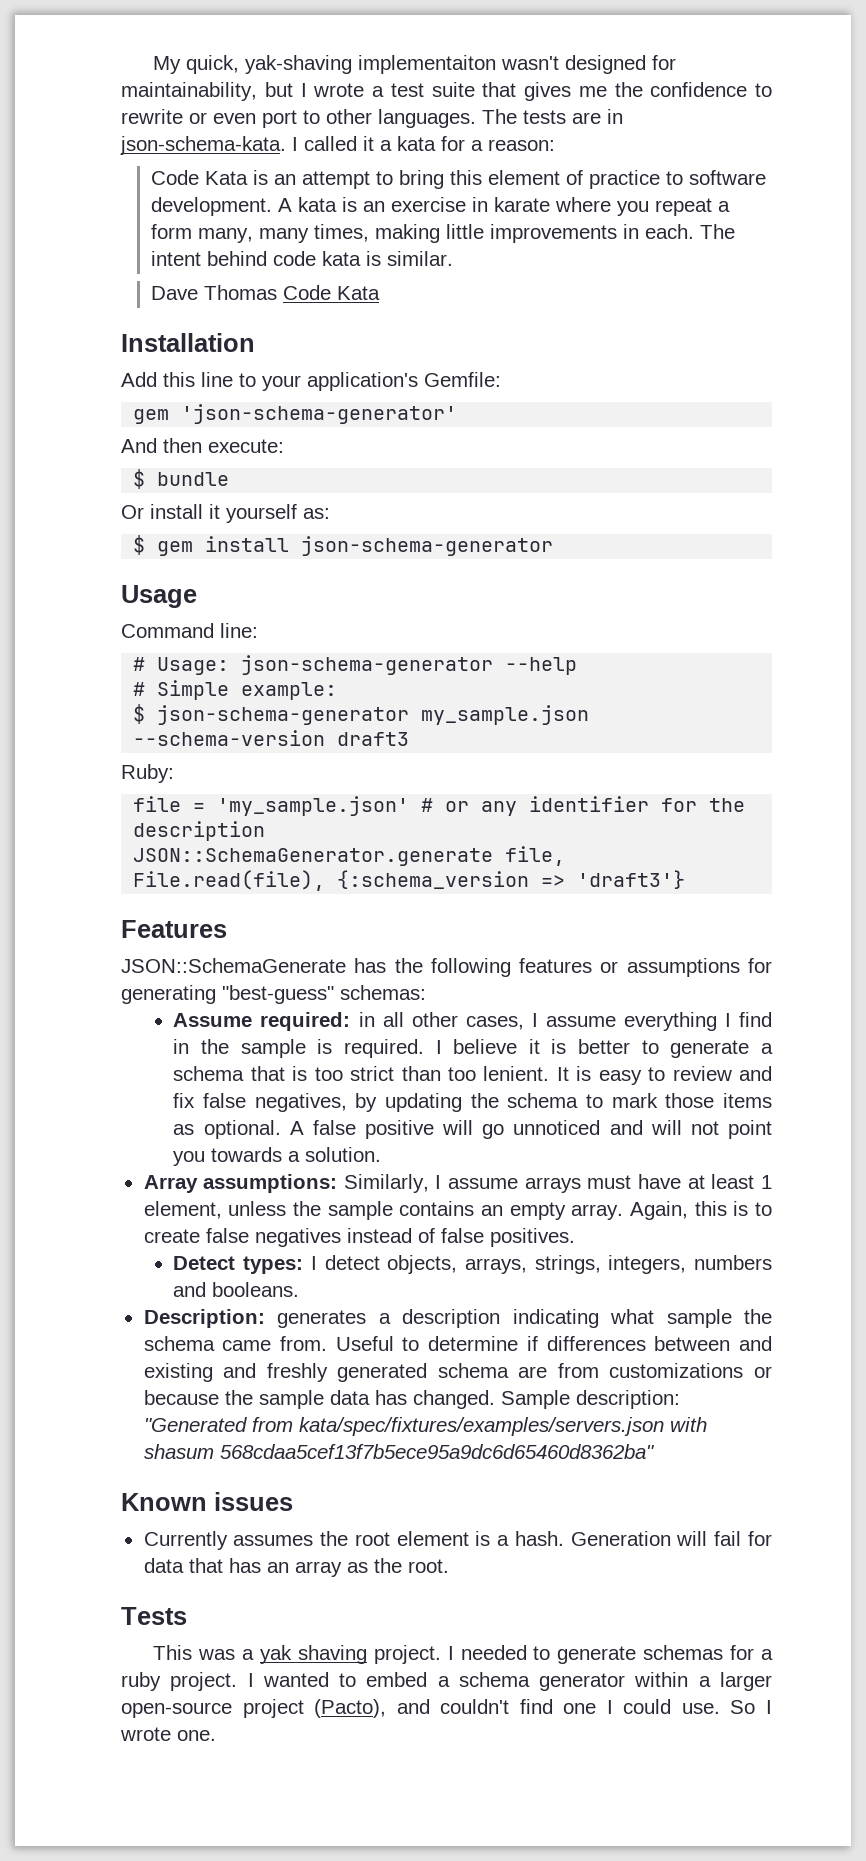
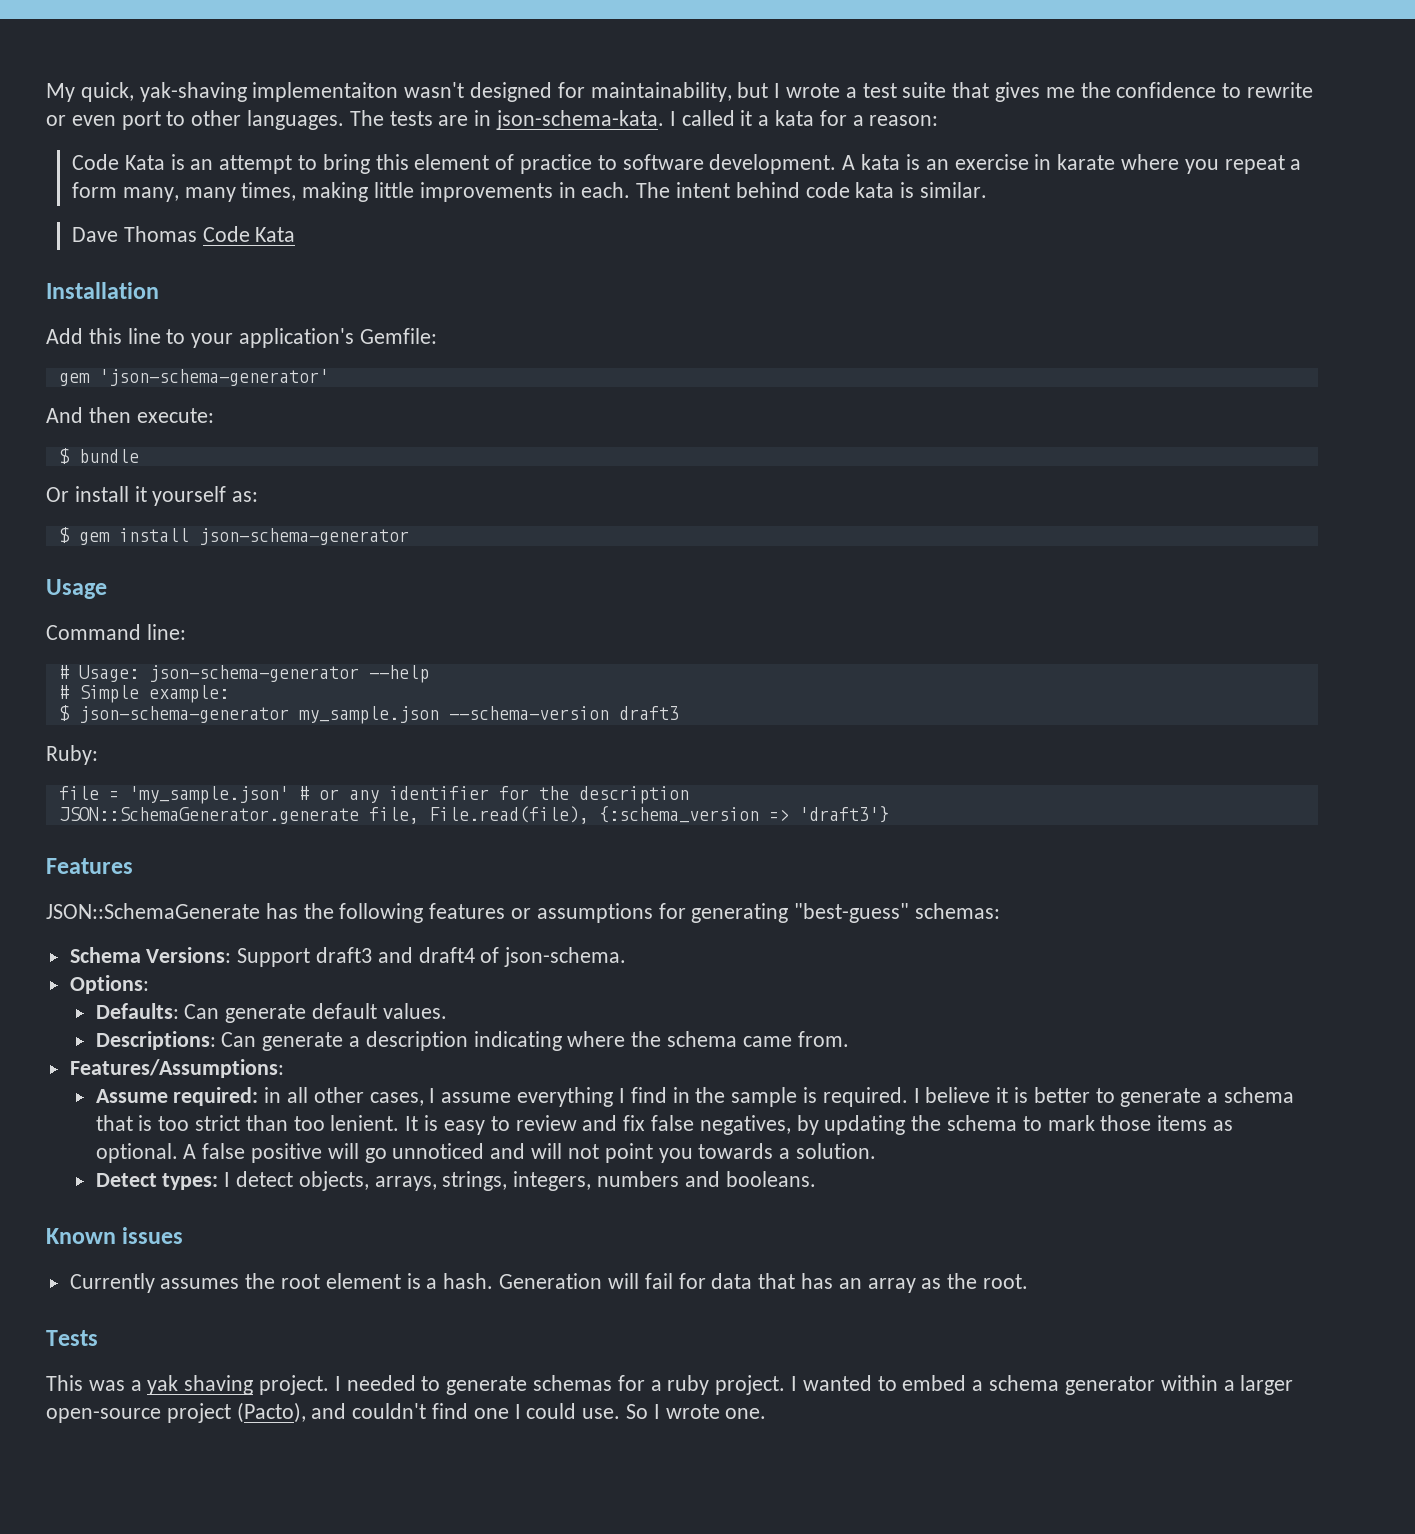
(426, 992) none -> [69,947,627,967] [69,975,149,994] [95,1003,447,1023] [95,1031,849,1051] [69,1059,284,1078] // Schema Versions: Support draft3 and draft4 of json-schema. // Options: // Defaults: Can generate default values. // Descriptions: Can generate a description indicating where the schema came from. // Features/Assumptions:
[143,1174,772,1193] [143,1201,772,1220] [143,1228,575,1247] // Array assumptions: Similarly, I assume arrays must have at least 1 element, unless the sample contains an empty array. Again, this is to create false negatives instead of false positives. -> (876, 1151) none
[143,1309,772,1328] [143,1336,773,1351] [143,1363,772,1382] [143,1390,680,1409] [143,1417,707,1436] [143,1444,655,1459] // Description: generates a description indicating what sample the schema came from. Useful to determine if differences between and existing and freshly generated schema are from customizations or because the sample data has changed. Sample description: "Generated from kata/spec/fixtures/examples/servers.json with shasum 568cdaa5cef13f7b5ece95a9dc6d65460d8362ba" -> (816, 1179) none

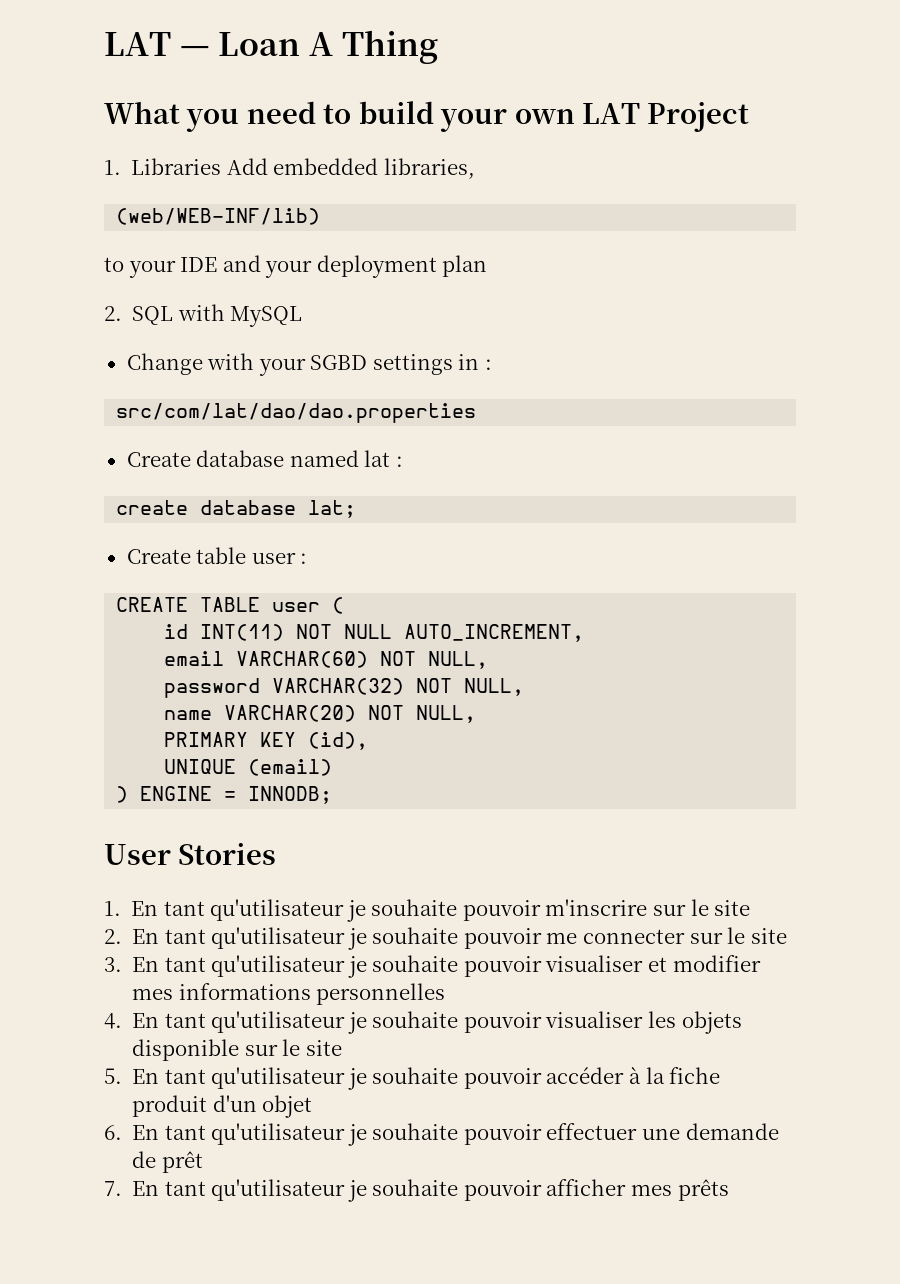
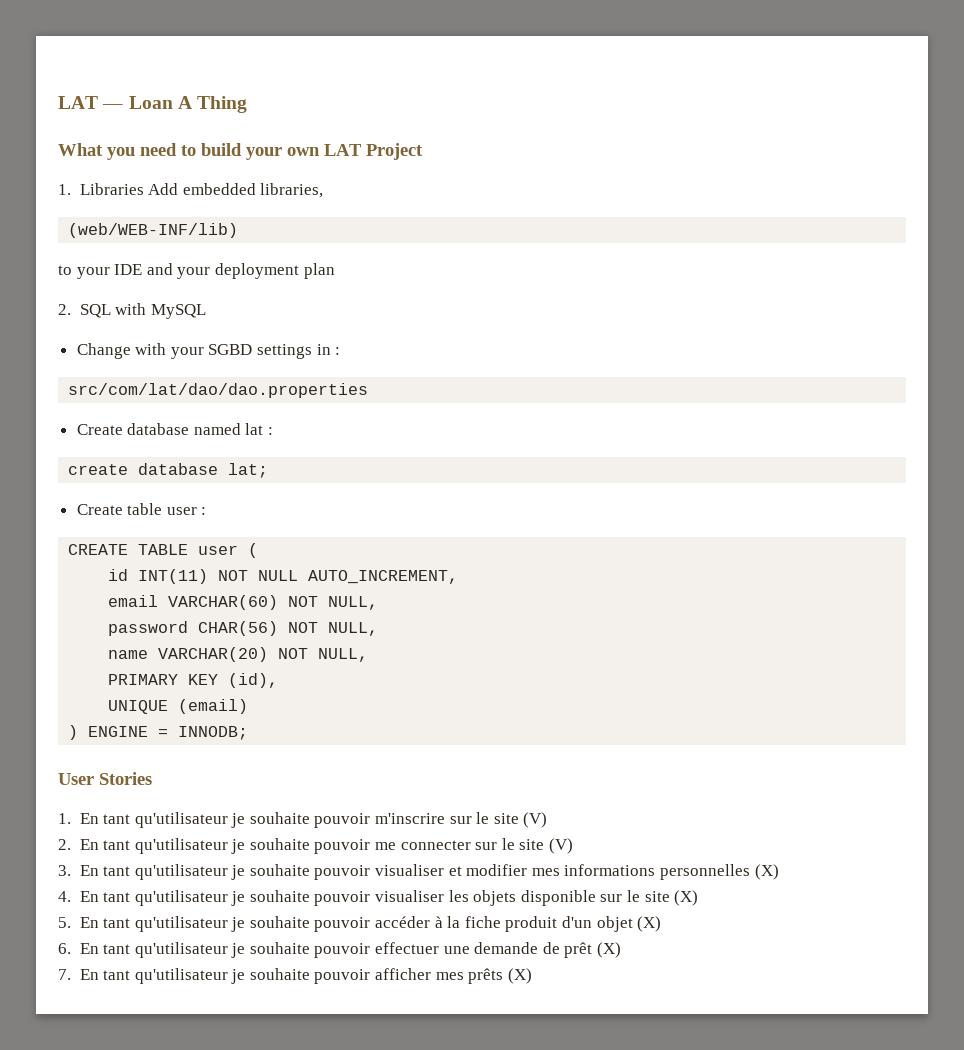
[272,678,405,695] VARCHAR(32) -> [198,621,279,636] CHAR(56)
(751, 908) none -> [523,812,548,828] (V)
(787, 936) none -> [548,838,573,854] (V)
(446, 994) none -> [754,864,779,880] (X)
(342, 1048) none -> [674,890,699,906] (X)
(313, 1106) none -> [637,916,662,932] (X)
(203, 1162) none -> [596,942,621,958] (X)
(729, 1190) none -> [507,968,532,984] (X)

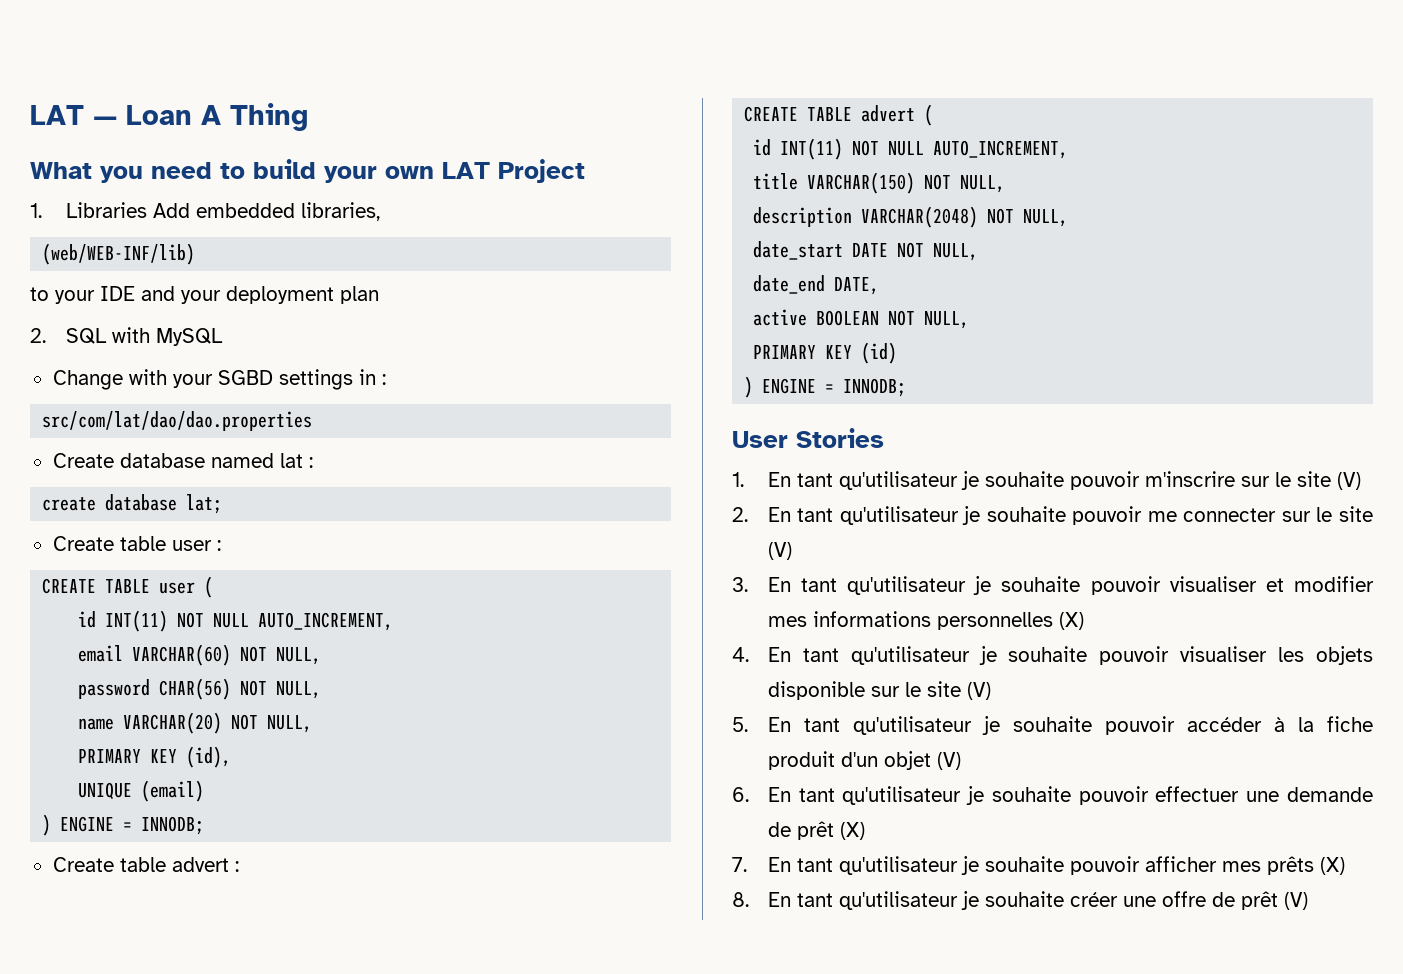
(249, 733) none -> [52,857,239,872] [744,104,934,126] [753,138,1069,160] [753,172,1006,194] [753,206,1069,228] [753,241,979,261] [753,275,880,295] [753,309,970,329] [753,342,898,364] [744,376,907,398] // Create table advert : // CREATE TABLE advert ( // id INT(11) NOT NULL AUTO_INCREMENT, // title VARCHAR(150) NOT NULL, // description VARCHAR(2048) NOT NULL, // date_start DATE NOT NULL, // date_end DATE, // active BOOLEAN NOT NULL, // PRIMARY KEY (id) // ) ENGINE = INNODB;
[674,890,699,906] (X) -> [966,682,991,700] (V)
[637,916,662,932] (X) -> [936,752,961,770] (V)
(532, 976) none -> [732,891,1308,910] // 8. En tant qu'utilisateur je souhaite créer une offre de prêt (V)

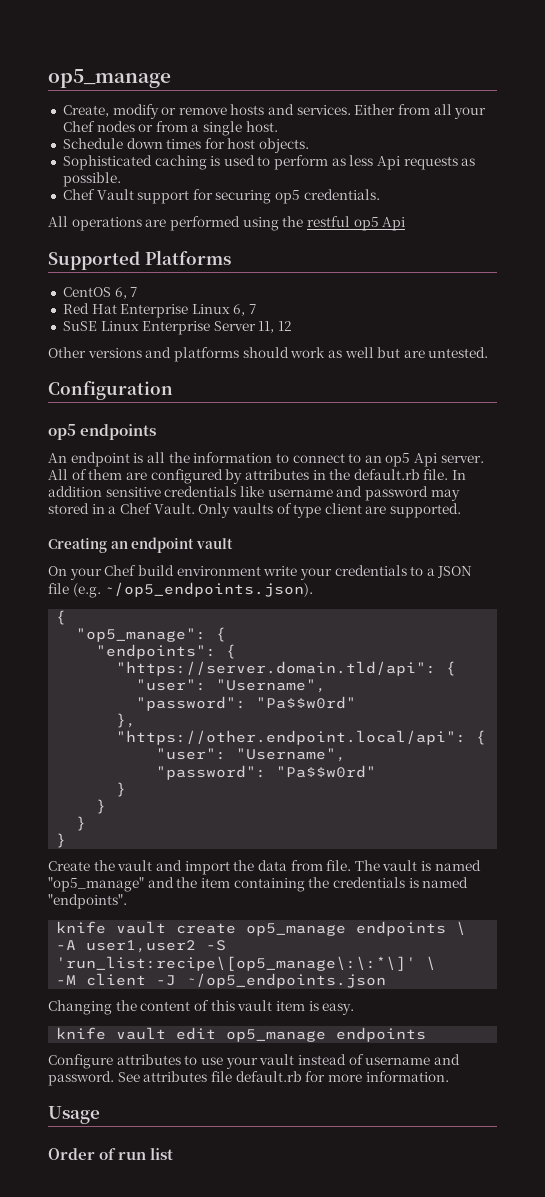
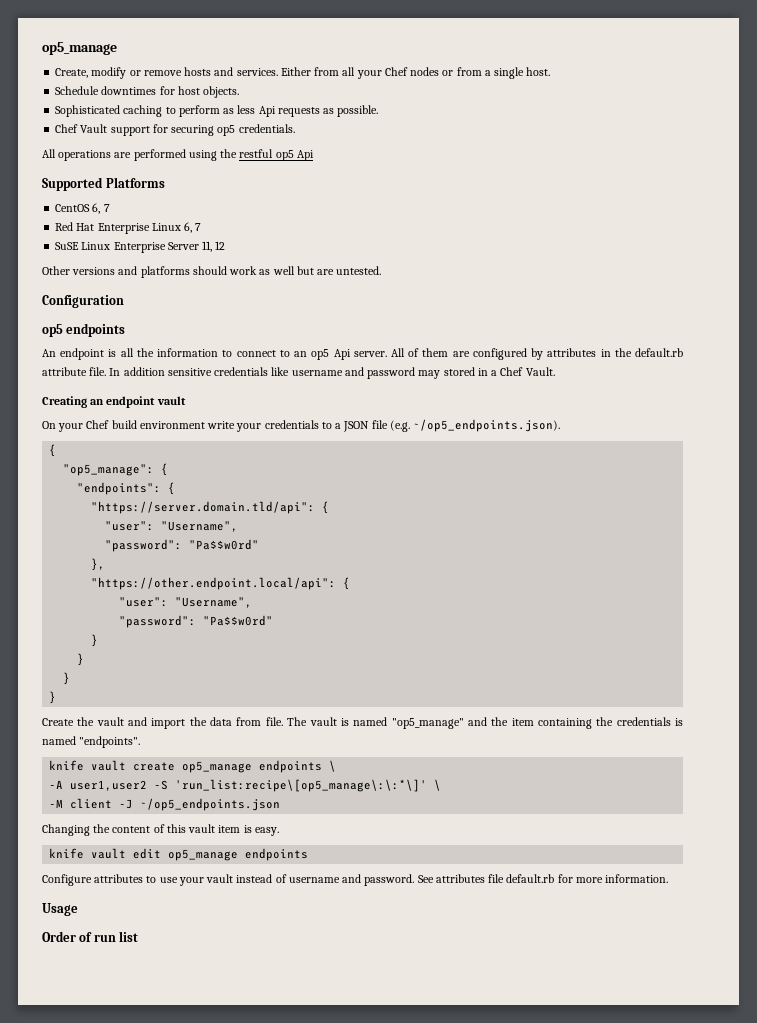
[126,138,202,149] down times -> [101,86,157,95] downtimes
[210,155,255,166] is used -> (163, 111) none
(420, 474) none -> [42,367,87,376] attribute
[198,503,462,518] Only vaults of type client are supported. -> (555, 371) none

##########

Problem requirements: If a line in the data above includes the string "sample", copy it.

Task answer:
[143,1174,772,1193] [143,1201,772,1220] [143,1228,575,1247] // Array assumptions: Similarly, I assume arrays must have at least 1 element, unless the sample contains an empty array. Again, this is to create false negatives instead of false positives. -> (876, 1151) none
[143,1309,772,1328] [143,1336,773,1351] [143,1363,772,1382] [143,1390,680,1409] [143,1417,707,1436] [143,1444,655,1459] // Description: generates a description indicating what sample the schema came from. Useful to determine if differences between and existing and freshly generated schema are from customizations or because the sample data has changed. Sample description: "Generated from kata/spec/fixtures/examples/servers.json with shasum 568cdaa5cef13f7b5ece95a9dc6d65460d8362ba" -> (816, 1179) none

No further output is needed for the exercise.